Singapore Airlines has a net loss of nearly 3.5 billion yuan in the second fiscal quarter



        Lianhe Zaobao reported on November 7: The coronavirus outbreak has led to a sharp drop in passenger traffic. Coupled with the devaluation of retired passenger aircraft, Singapore Airlines (SIA) has a net loss of 2.343.7 million yuan in the second fiscal quarter, setting a new quarterly net loss record. . Coupled with the loss in the first fiscal quarter, the group's net loss in the first half of the fiscal year was 3.467 billion yuan, more than market expectations.


   Based on significant losses and in order to retain cash, Singapore Airlines’ board of directors recommends not to distribute interim dividends.


   Singapore Airlines announced its second-quarter and first-half results as of the end of September after the market closed on Friday (6th).
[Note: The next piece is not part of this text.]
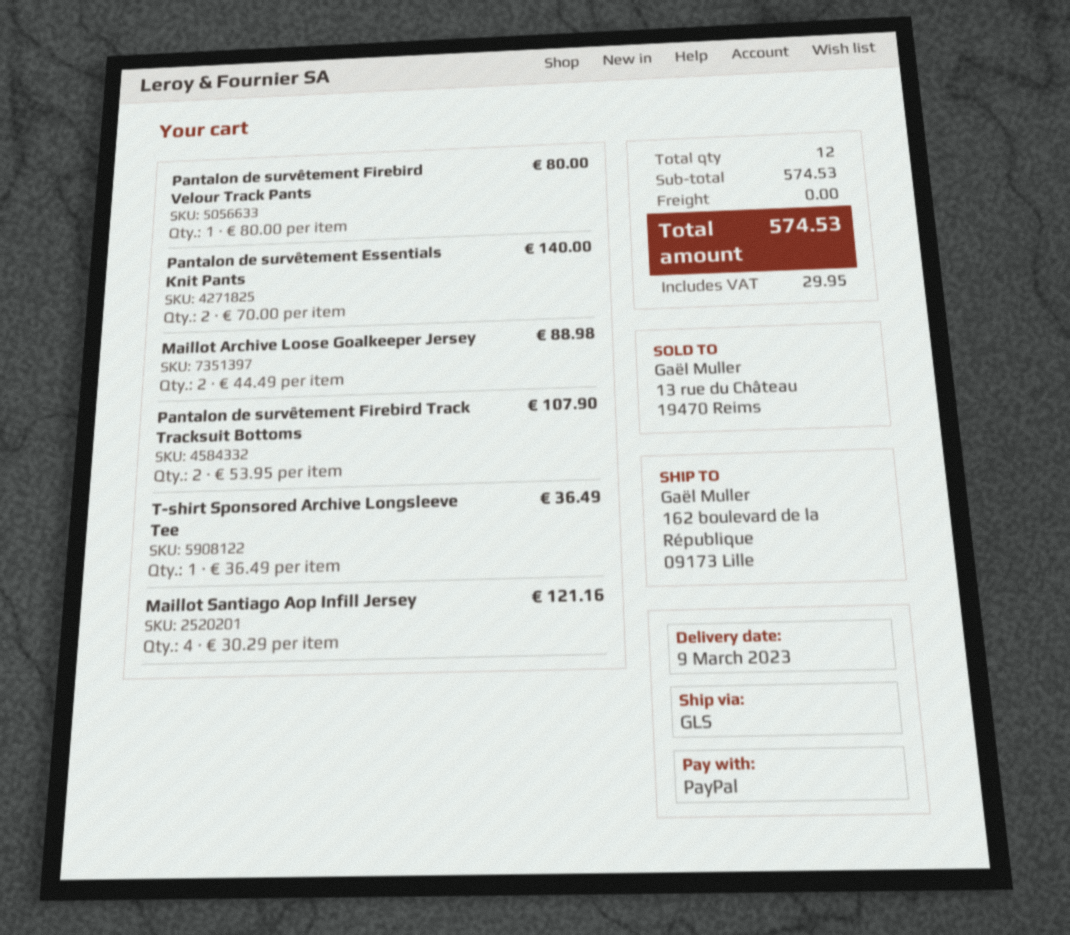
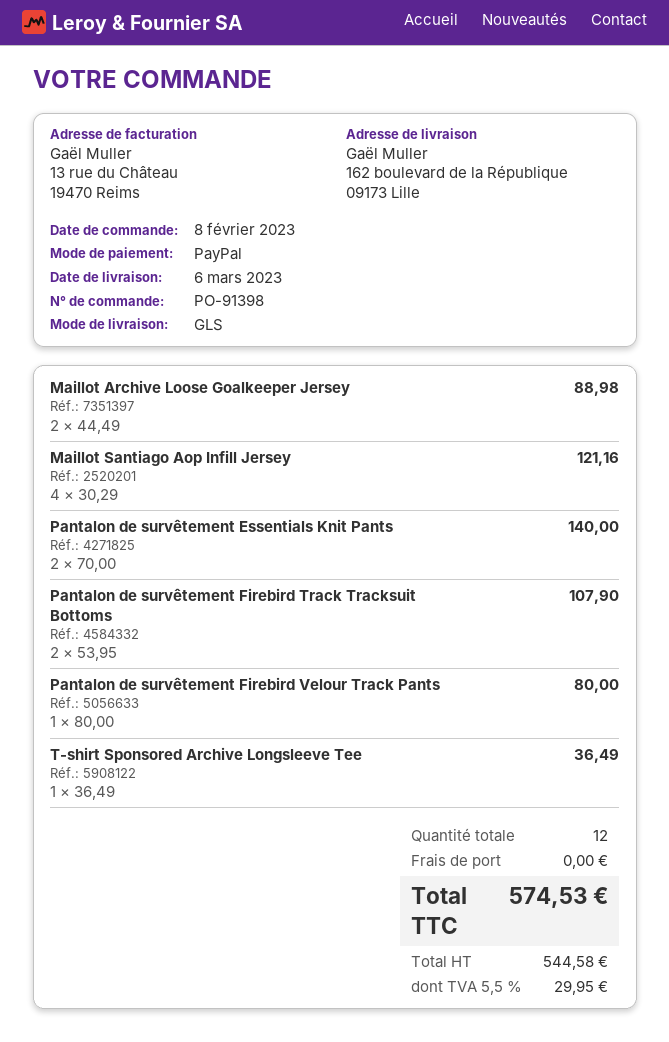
delivery date: 2023-03-09 -> 2023-03-06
The total revenue for the first half of the year fell by 80.4% to 1.634.4 million yuan. On the other hand, the total expenditure was reduced by 55.8% to 3.497.3 million yuan under the adoption of extensive cost-cutting measures, including reducing transportation capacity, renegotiating contracts, employee-related measures and government assistance. Compared with the net profit of 205.6 million yuan in the same period last year, the net loss in the first half of this year was as high as 3.672.6 million yuan.
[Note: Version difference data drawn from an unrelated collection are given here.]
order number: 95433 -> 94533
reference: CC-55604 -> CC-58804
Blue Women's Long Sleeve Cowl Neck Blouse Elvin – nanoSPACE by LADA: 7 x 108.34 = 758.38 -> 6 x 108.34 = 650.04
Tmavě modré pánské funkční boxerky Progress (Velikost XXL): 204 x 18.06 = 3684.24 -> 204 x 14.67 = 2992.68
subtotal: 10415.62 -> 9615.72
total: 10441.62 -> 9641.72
   Performance plummeting In addition to the sharp drop in passenger traffic caused by the epidemic, the Group also made a non-cash impairment of 1.333 million yuan for the retirement of 26 old-generation passenger aircraft in the second quarter. Including the impairment of seven airliners made during the liquidation of Thai joint venture NokScoot Airlines in the first quarter, the airline's impairment in the first half of the year reached 1.449 billion yuan.


   Due to reduced transportation capacity and lower fuel prices, the Group’s pre-hedging fuel cost in the first half of the year fell by 91% to 218 million yuan, but due to a loss of 158 million yuan in fuel hedging, the net fuel cost reached 376 million yuan. In addition, the loss of ineffective fuel hedging reached 563 million yuan. The group stopped fuel hedging in March this year.
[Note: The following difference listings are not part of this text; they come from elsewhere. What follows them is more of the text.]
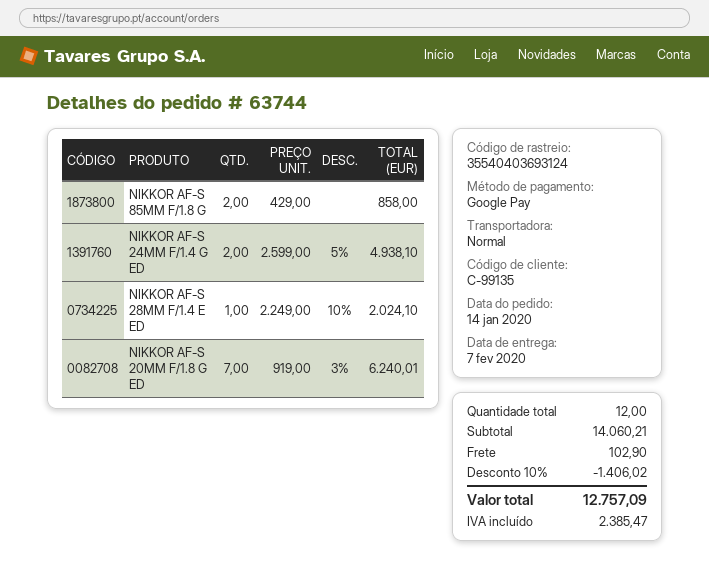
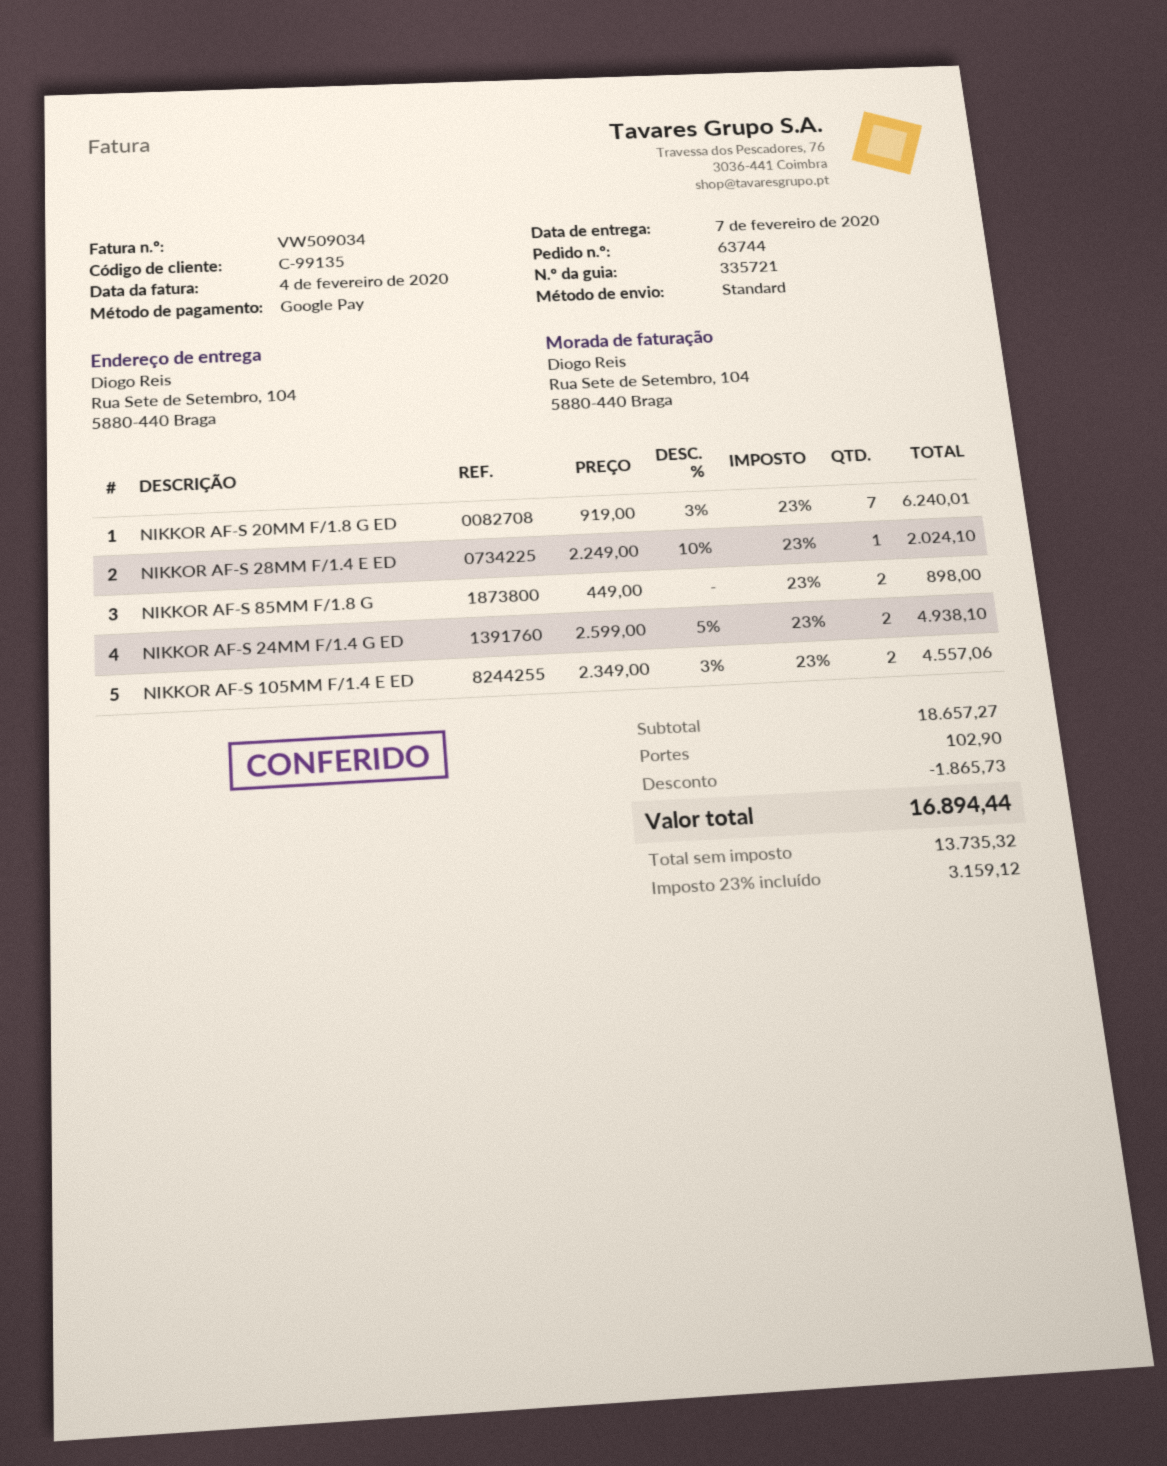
NIKKOR AF-S 85MM F/1.8 G: 2 x 429.00 = 858.00 -> 2 x 449.00 = 898.00
NIKKOR AF-S 105MM F/1.4 E ED: none -> 2 x 2349.00 - 3% = 4557.06
subtotal: 14060.21 -> 18657.27
discount: 1406.02 -> 1865.73
tax: 2385.47 -> 3159.12
total: 12757.09 -> 16894.44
         The passenger traffic of the group's Singapore Airlines, SilkAir and Scoot have all fallen due to international passenger restrictions. However, due to the efforts of various countries to restore the operation of the global supply chain, the cargo operation revenue increased by 200 million in the first half of the year. 74 million yuan, an increase of 28.3%. The group also maximized the use of cargo planes in response to demand and used passenger planes for cargo. It expects that freight demand will be stimulated by the peak e-commerce sales season and the launch of new products.


         The  Group also revealed that it has completed negotiations with Airbus to adjust the delivery schedule of the new passenger aircraft and delay the delivery of some ordered passenger aircraft. As for the negotiations with Boeing, they are at an in-depth stage, and the results of the negotiations will help ease the group's short-term passenger aircraft delivery.


   Singapore cautiously reopens borders Singapore Airlines: seize revenue opportunities


  The group emphasized that it is ready to seize revenue opportunities in the process of reopening the border safely and cautiously in Singapore. A stable balance sheet and transformation plan will also lay a solid foundation for it to lead the market in the new normal after the epidemic. Although the global epidemic has caused the aviation industry to recover continuously, the group said that it has observed signs of customers' confidence in flying.


   From the end of June to the end of September, Singapore Airlines increased its number of destinations from 24 to 30, SilkAir from three to five, and Scoot from six to 16. Overall, the group’s passenger transport network has increased from 32 locations in June to 43 locations at the end of September. As for the freight network, it has increased from 26 cities at the beginning of April to 61 cities at the end of September.


   Singapore Airlines resumes direct flights to New York next Monday (9th), reconnecting passenger and cargo routes between Singapore and the East Coast of the United States. In the next few months, Singapore Airlines and SilkAir will resume flights between Brunei, Dhaka, Fukuoka, Johannesburg, Kathmandu, Male and Penang. Scoot will also resume flights to Melbourne.


   The stock price of the group closed at RMB 3.48 on Friday, up 0.28%.